Exercise brief
Copy each entry below verbatim. Skip the pictures.

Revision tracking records
+ + +

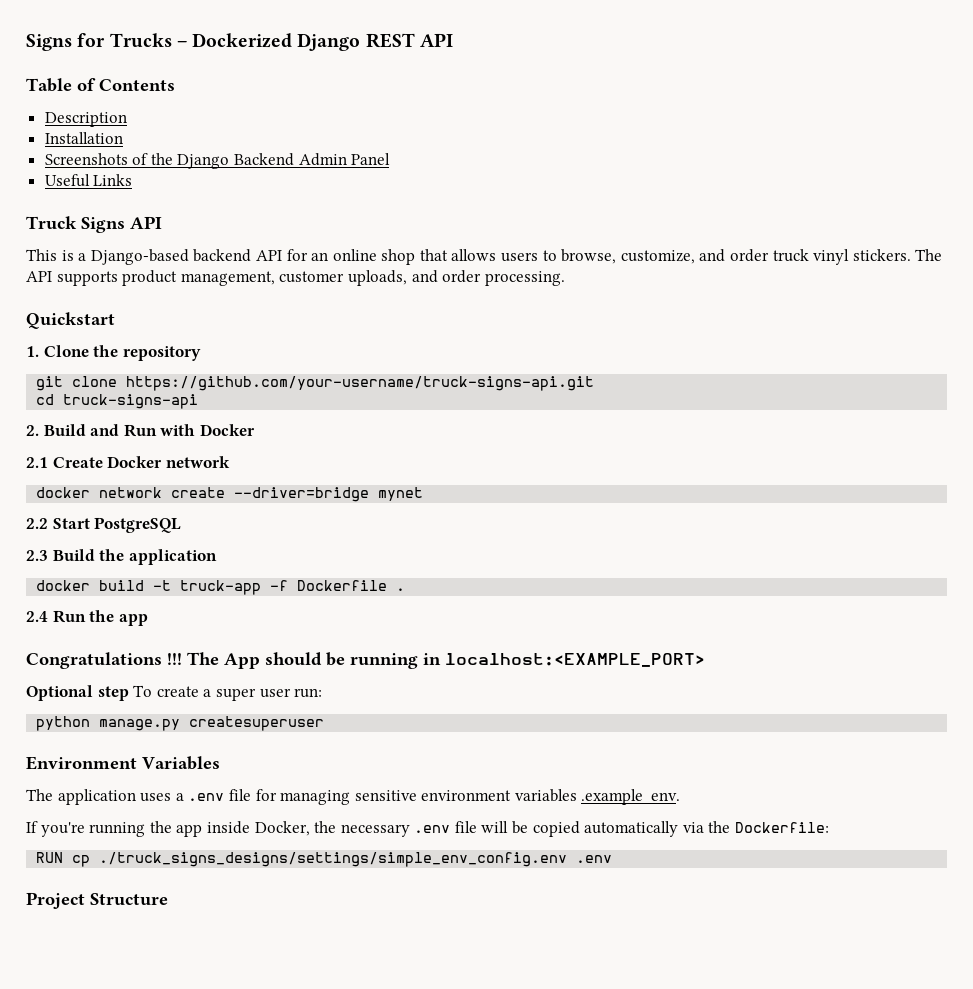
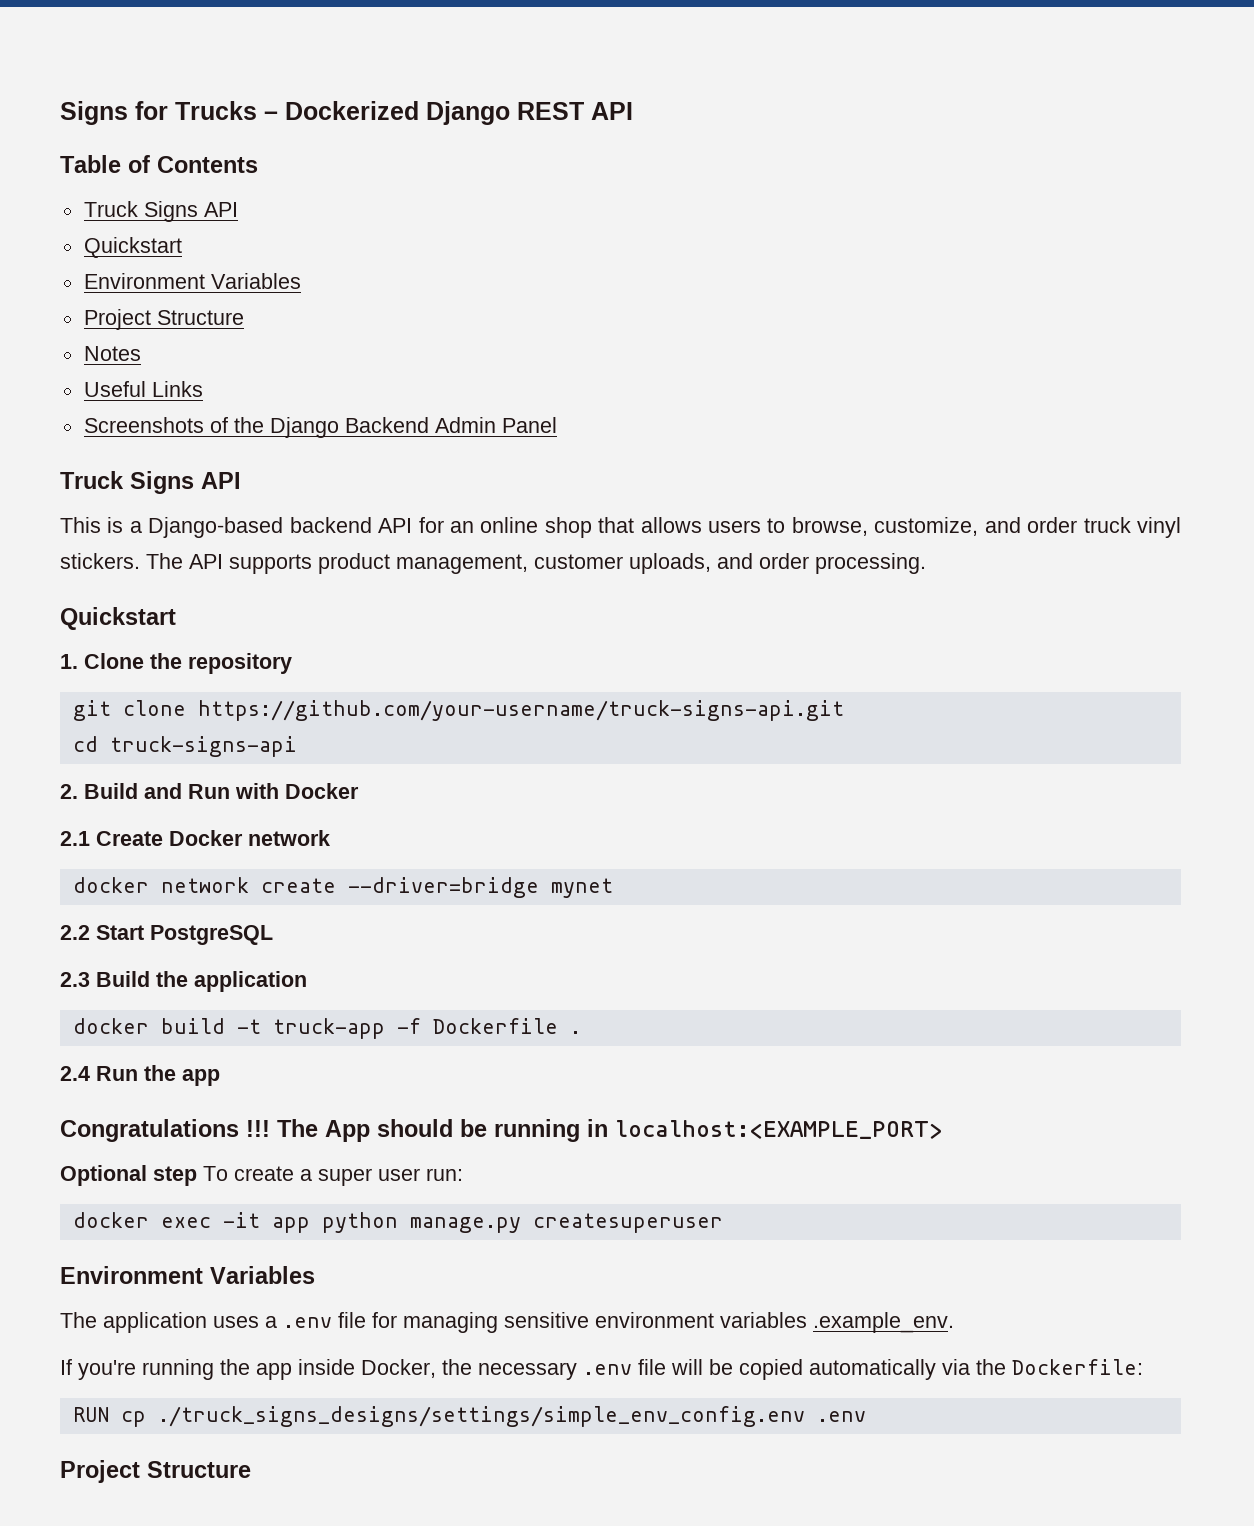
  Table of Contents
- Description
- Installation
+ Truck Signs API
+ Quickstart
+ Environment Variables
+ Project Structure
+ Notes
+ Useful Links
- Useful Links
- python manage.py createsuperuser
+ docker exec -it app python manage.py createsuperuser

+ + +

Task answer
  Table of Contents
- Description
- Installation
+ Truck Signs API
+ Quickstart
+ Environment Variables
+ Project Structure
+ Notes
+ Useful Links
- Useful Links
- python manage.py createsuperuser
+ docker exec -it app python manage.py createsuperuser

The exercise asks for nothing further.